Why Do Dangerous Drugs Reach the Market?

Pay attention to the news on any given day and you will probably be presented with one story or another about the latest dangerous drug that is causing widespread side effects across the country. Sometimes it is not even a new drug that you are being warned not to take but instead one that has been on the market for years and years. Prozac, for example, has been around for decades and consumers have been warned that it may cause suicidal tendencies, rather than prevent them as it is supposed to do, from day one.

What is going on to allow so many dangerous drugs to hit the market so consistently? Isn’t there a government body in place to stand between consumers and pharmaceutical companies producing these unsafe medicines?

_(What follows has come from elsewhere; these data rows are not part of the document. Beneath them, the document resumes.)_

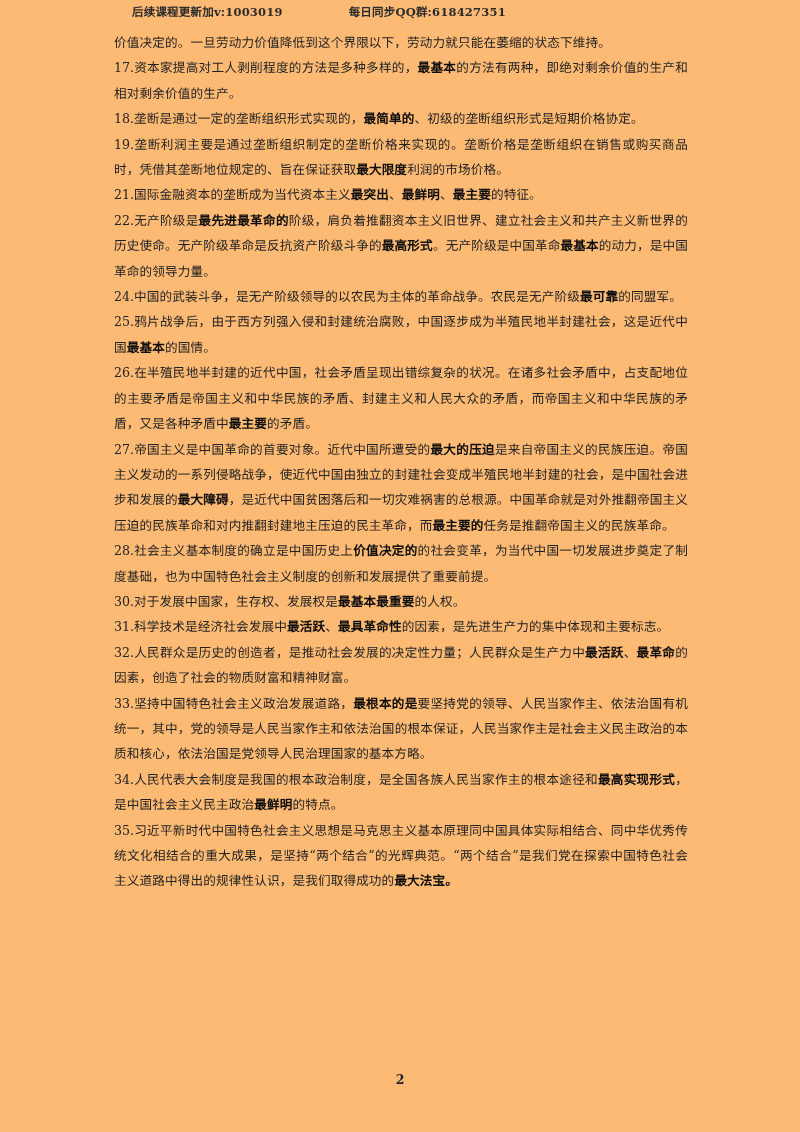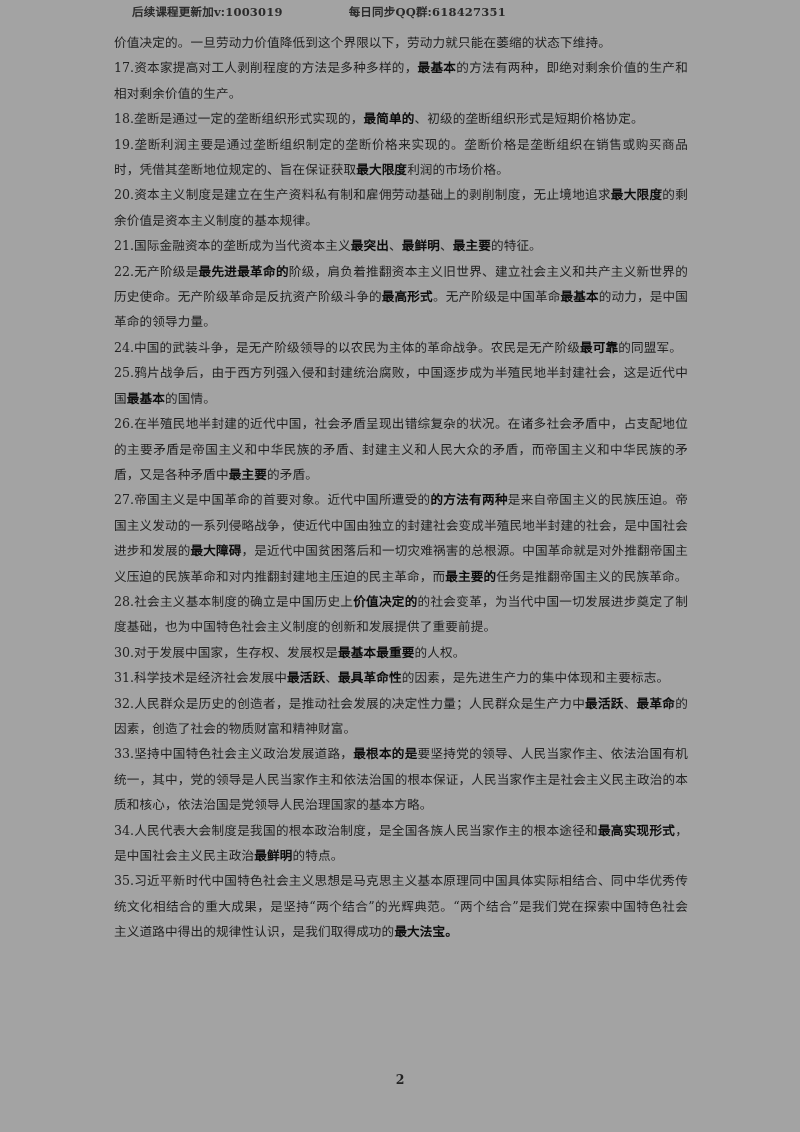"后续课程更新加v:1003019" .page { background: #a3a3a3 -> #fdba74 }
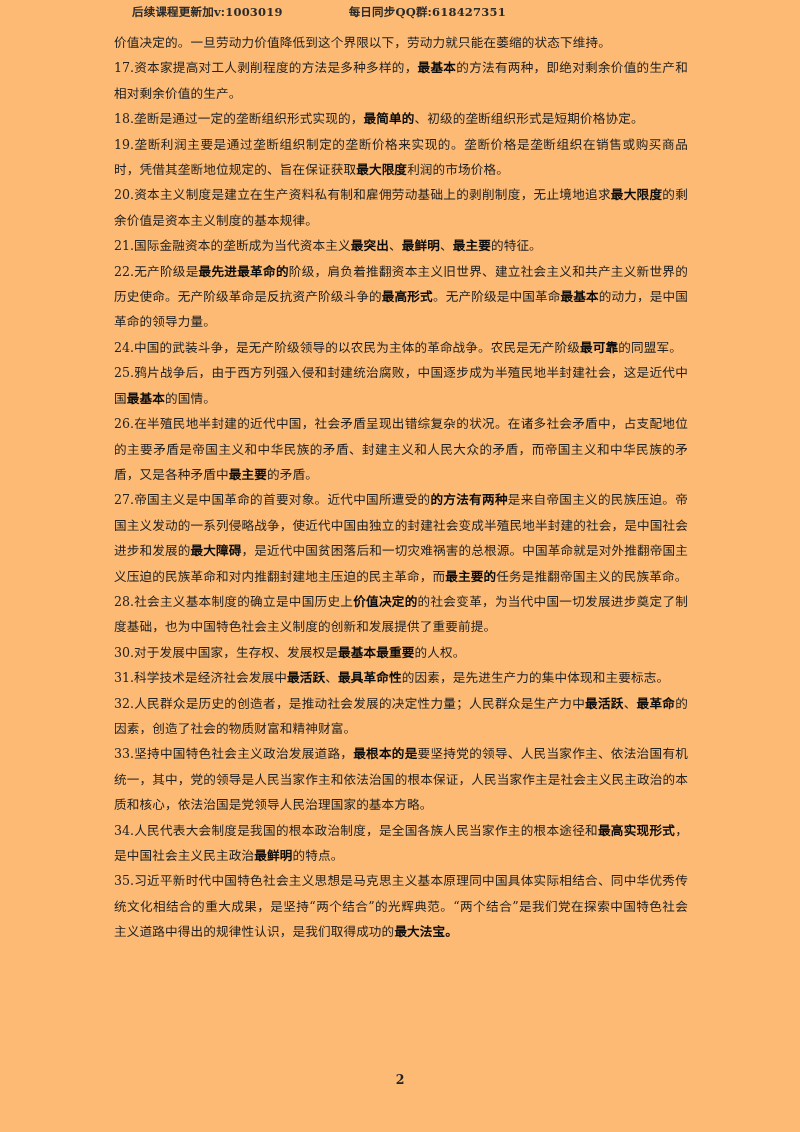"20.资本主义制度是建立在生产资料私有制和雇佣劳动基础上的剥削制度，无止境地追求" p.para { html: <p><span>20.</span><span>资本主义制度是建立在生产资料私有制和雇佣劳动基础上的剥削制度，无止境地追求<b>最大限度</b>的剩余价值是资本主义制度的基本规律。</span></p> -> none }
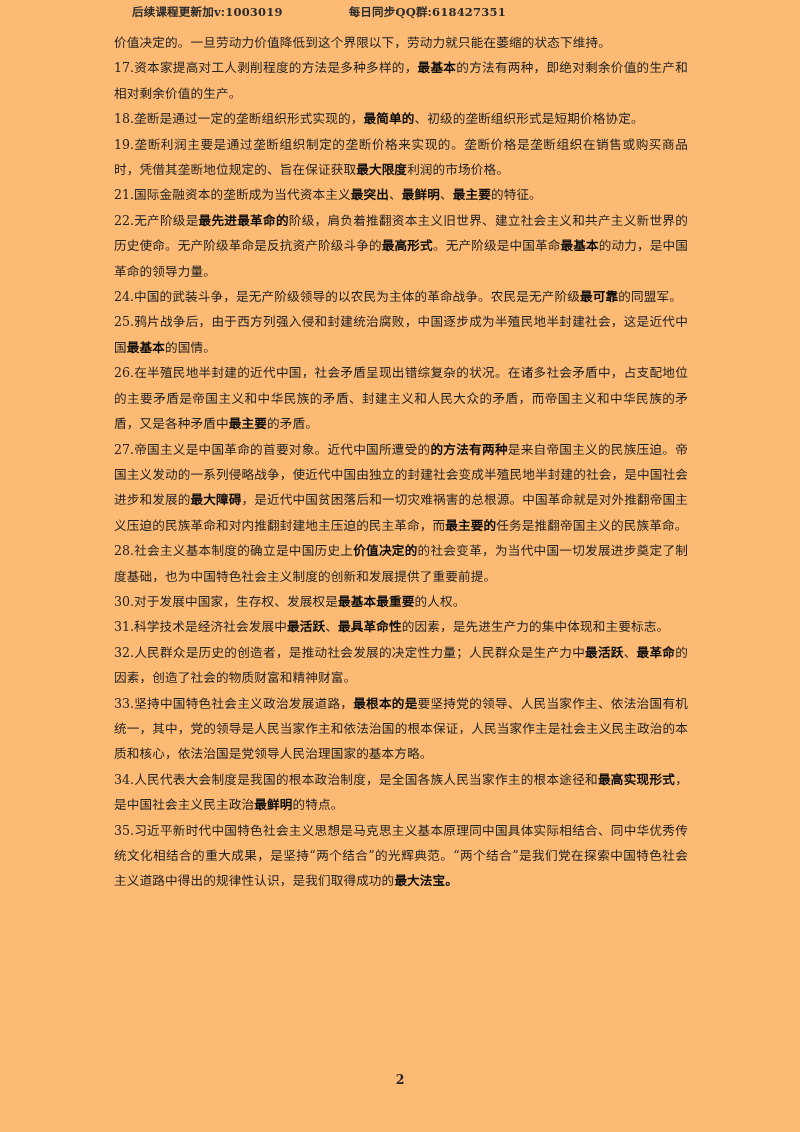"的方法有两种" b { text: 的方法有两种 -> 最大的压迫 }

The Food and Drug Administration (FDA) is tasked with approving medications that the public can come in contact with, either through a prescription or over-the-counter. But the verbiage in what they do is intentionally specific. They approve of medications, they never claim to test them.

Drug testing is almost entirely completed by the manufacturers of that same drug. They need to perform a certain number of tests and report their findings to the FDA, who will then review the data and give or decline approval. Since pharmaceutical companies won’t make money off a drug that never reaches consumers, there is an inherent and massive flaw in this system. Even if the drug manufacturers do not falsify their findings to force the drug through the system, can their results really be reliable if no third party is there to verify them as they happen?

At the end of the day, if we want to see less dangerous drugs hitting the market and hurting people, there probably needs to be a revision to the FDA’s authority. As it is now, they usually only warn consumers of problematic medicines and very rarely collect enough raw data to warrant a total recall.